明日できること今日はせず
人形作家・写真家 石塚公昭の身辺雑記
 



酒場にはなかなか家に帰ろうとしない男達であふれている。それには様々な理由があろうが、仕事の同僚はいないし、家庭内の二等兵物語に同情、共感してくれる人はいくらでもいる。様々な人の心情に触れる機会の多い酒場は、実に興味深い場所であるが、ここ数日某氏の様子がなんとなくヘンである。ただでさえ多い酒量が2割増の感じである。ちょっとした表情の変化に気がつかないようでは、私のような仕事はやっていけない。聞くと、立場上私には理解できない話であったが、こういう場合は、こう対処するだけのことである、と二日にわたって繰り返し聞かされた。よほど一人で脳内シュミレーションを重ねた様子が伺えるが、本人がこうすれば良い話で、どうということはない、というのだから、はたから見ると動揺しているように見えても、そんなことは口に出していってはならない。見れば判る事を口にするのは野暮というものであろう。立場違えど男同士。ここは一つ成る程、それはそれは、とうなずい訊いているのが良さそうである。
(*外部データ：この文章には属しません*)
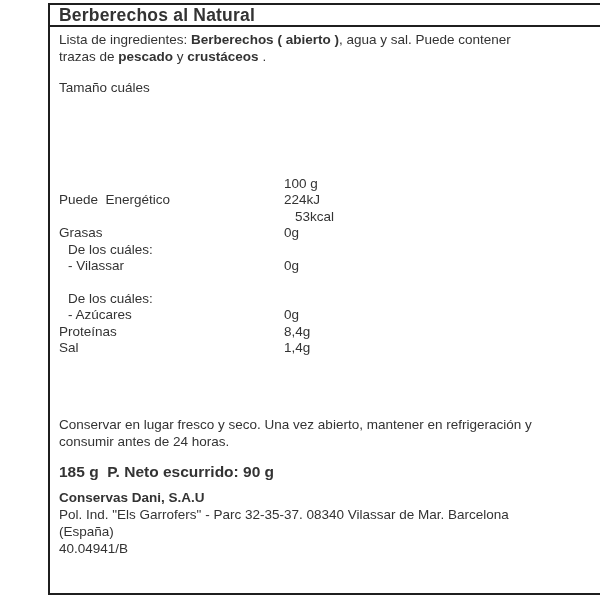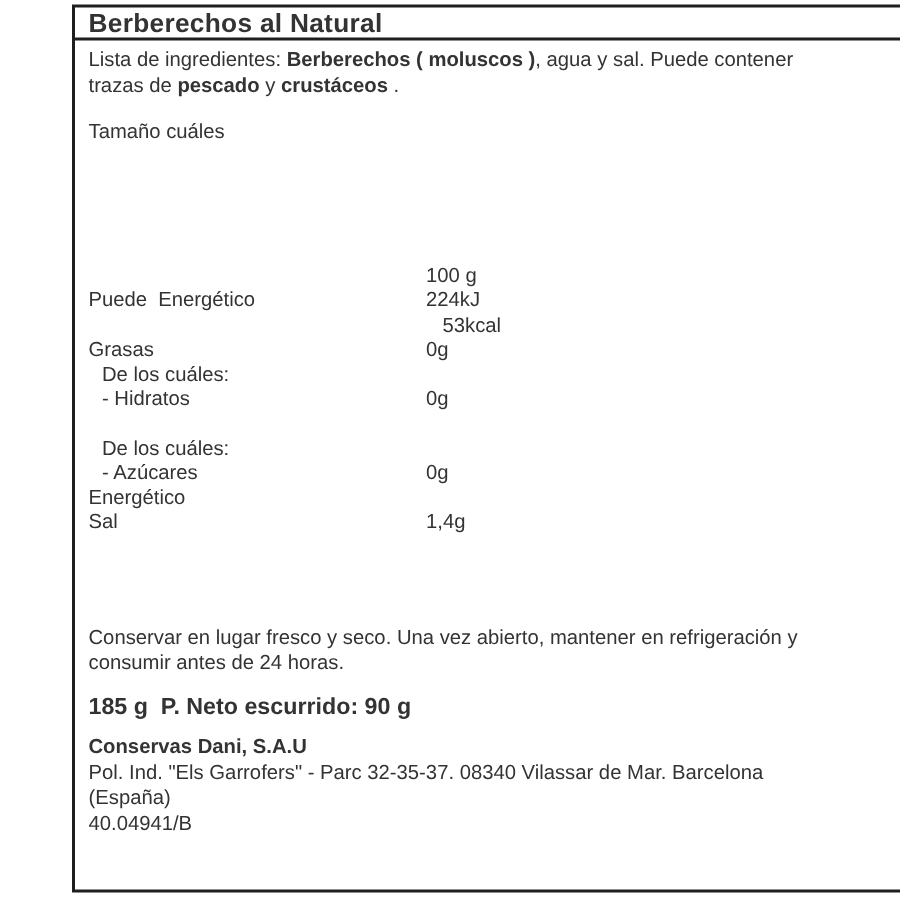--- a/index.html
+++ b/index.html
@@ -114,7 +114,7 @@
     <div class="title">Berberechos al Natural</div>
     <div class="title-rule"></div>
 
-    <div class="ingredients"><span>Lista de ingredientes: </span><span class="bold">Berberechos ( moluscos )</span><span>, agua y sal. Puede contener trazas de </span><span class="bold">pescado</span><span> y </span><span class="bold">crustáceos</span><span> .</span></div>
+    <div class="ingredients"><span>Lista de ingredientes: </span><span class="bold">Berberechos ( abierto )</span><span>, agua y sal. Puede contener trazas de </span><span class="bold">pescado</span><span> y </span><span class="bold">crustáceos</span><span> .</span></div>
 
     <div class="size-text">Tamaño cuáles</div>
 

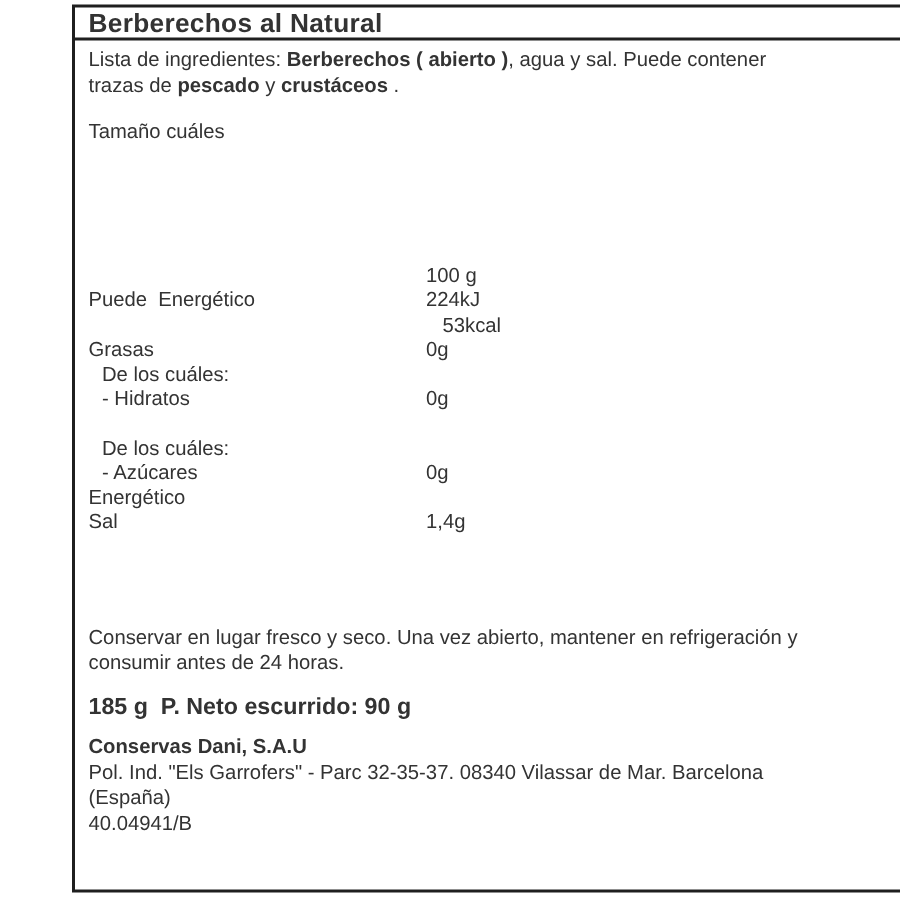--- a/index.html
+++ b/index.html
@@ -139,7 +139,7 @@
         <span class="nvalue"></span>
       </div>
       <div class="nrow indent">
-        <span class="nlabel">- Hidratos</span>
+        <span class="nlabel">- Vilassar</span>
         <span class="nvalue">0g</span>
       </div>
       <div class="nrow">

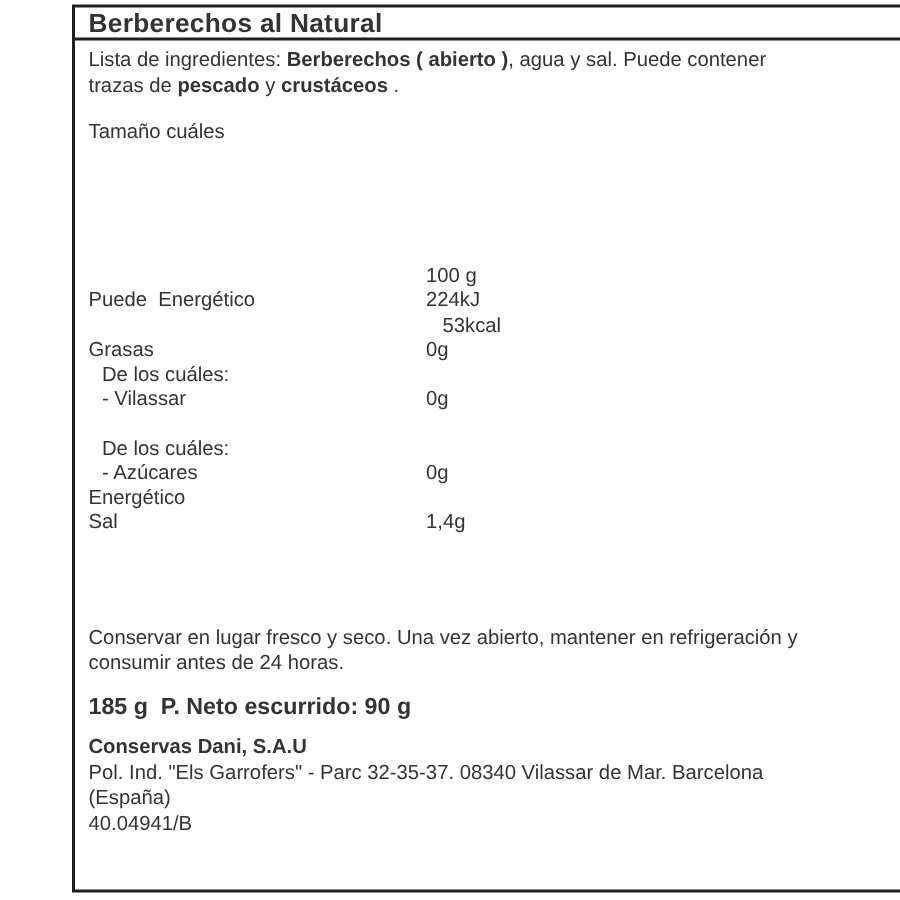--- a/index.html
+++ b/index.html
@@ -153,7 +153,7 @@
         <span class="nvalue">0g</span>
       </div>
       <div class="nrow">
-        <span class="nlabel">Energético</span>
+        <span class="nlabel">Proteínas</span>
       </div>
       <div class="nrow">
         <span class="nlabel">Sal</span>

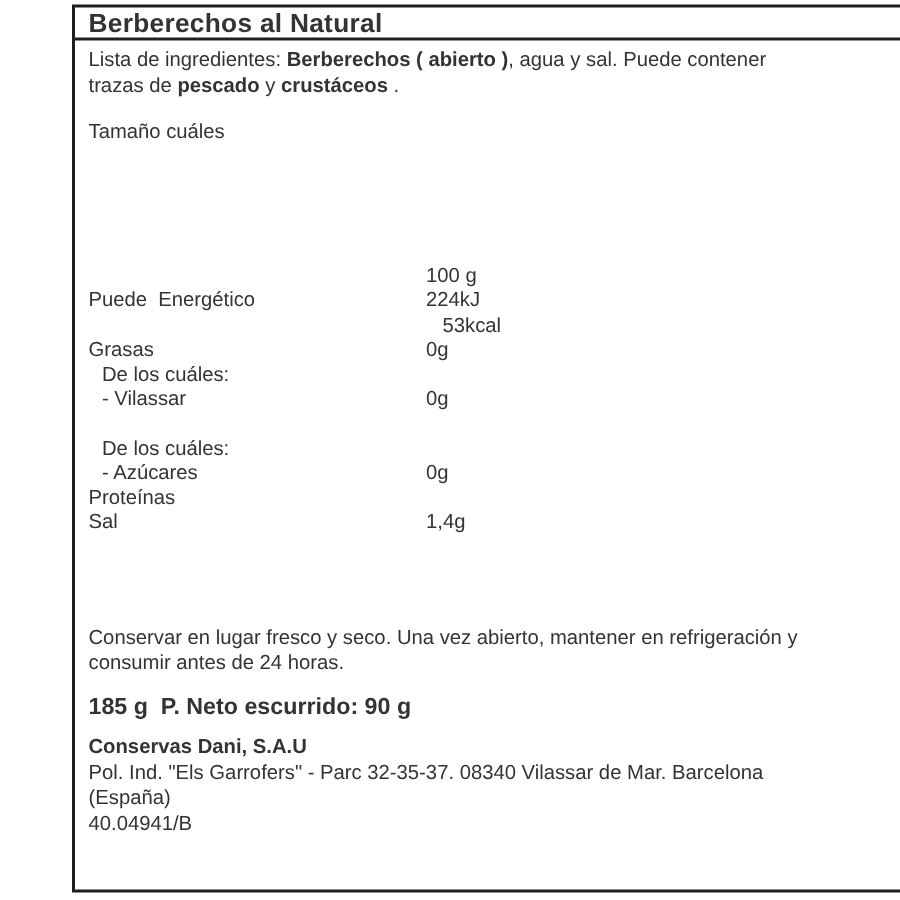--- a/index.html
+++ b/index.html
@@ -154,6 +154,7 @@
       </div>
       <div class="nrow">
         <span class="nlabel">Proteínas</span>
+        <span class="nvalue">8,4g</span>
       </div>
       <div class="nrow">
         <span class="nlabel">Sal</span>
もともと私は相づちのタイミングが良すぎて、どうしても聞き役に回ることが多いのである。 日々酒場で様々な顔を眺めるうちに、あげくに今年はついに顔なじみに作品の中に登場いただき、書籍として印刷されることとなった。作品といえばある意味、子供のような物であるが、リアルな子供と違って「お父様お話があるので日曜日にお時間いただけますか?」といって彼氏を連れてくるような厄介なことはなく、そのせいで酒量が2割増えることもない。